_TASK DESCRIPTION_
In the records below, count every line that contains the word "number" and report only the total.

[Data items]

::::

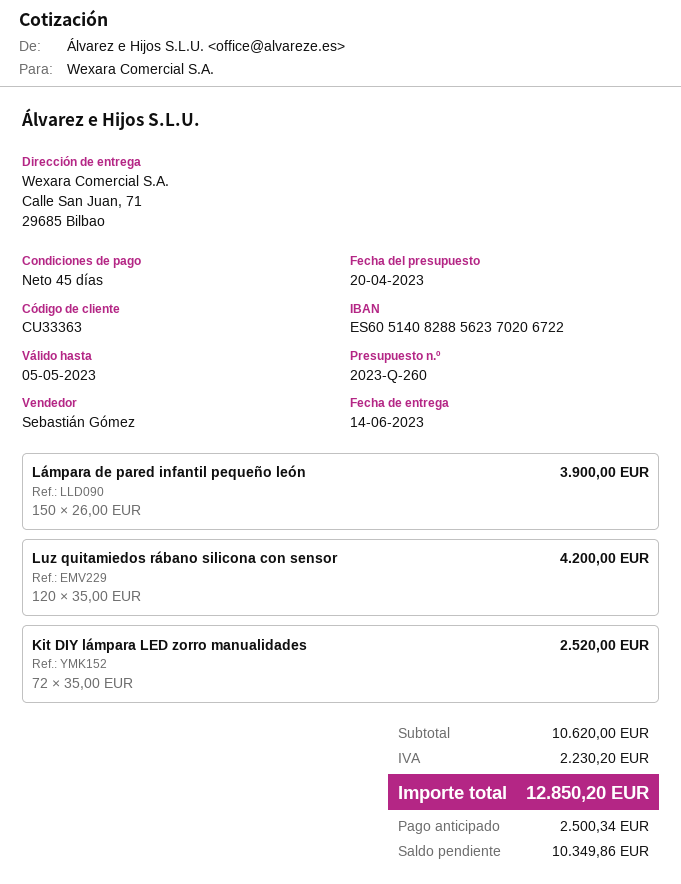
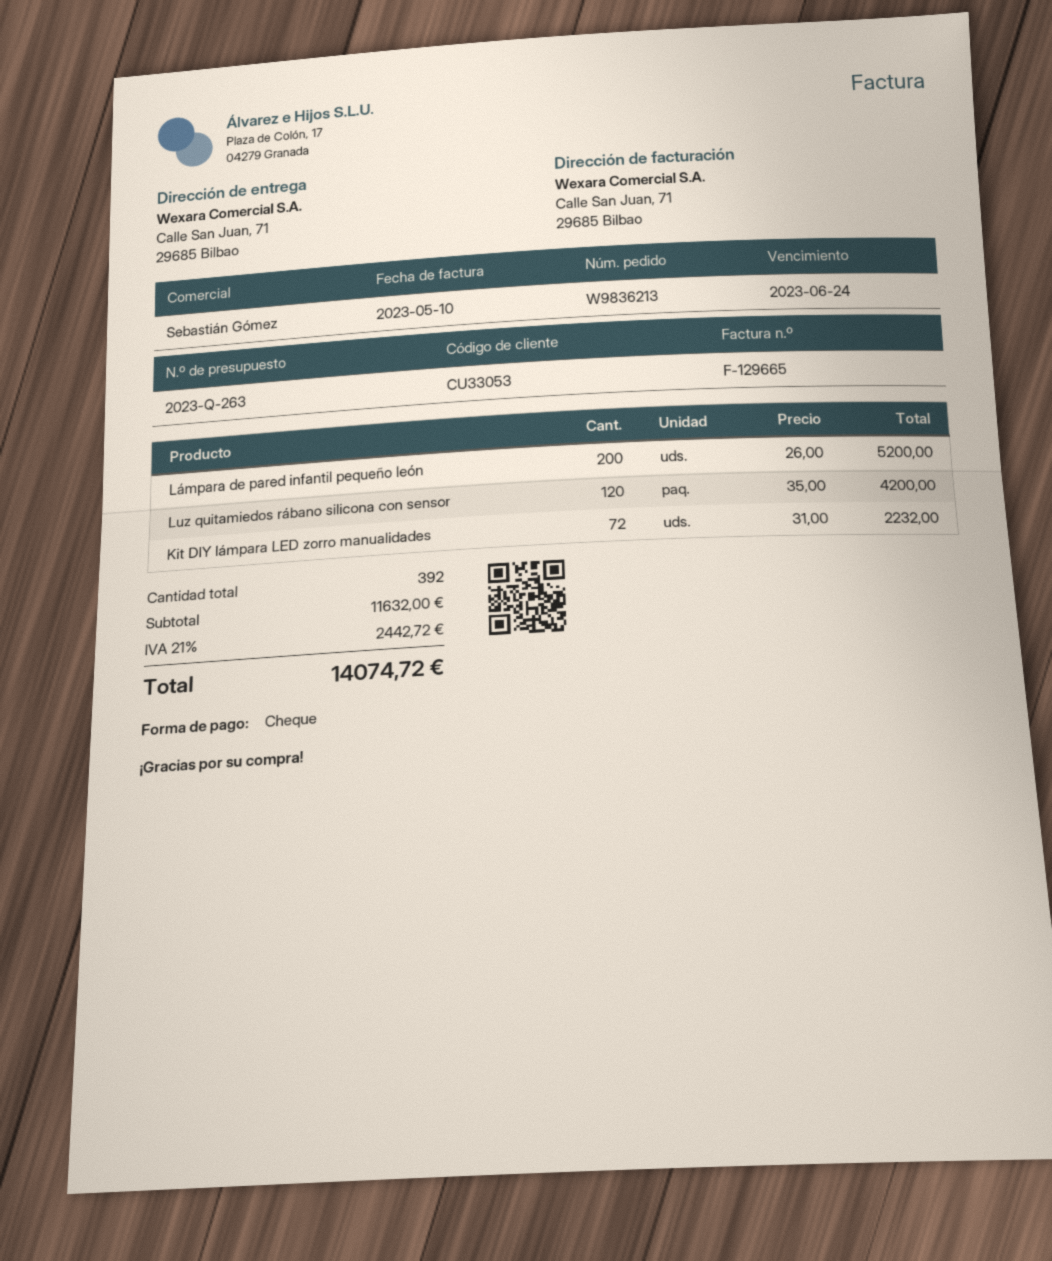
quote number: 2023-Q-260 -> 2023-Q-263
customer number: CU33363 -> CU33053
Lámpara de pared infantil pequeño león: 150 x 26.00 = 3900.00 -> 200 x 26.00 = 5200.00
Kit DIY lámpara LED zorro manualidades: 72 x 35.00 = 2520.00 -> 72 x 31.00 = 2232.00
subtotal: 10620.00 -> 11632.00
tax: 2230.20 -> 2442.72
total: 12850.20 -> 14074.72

::::

_RESPONSE_
2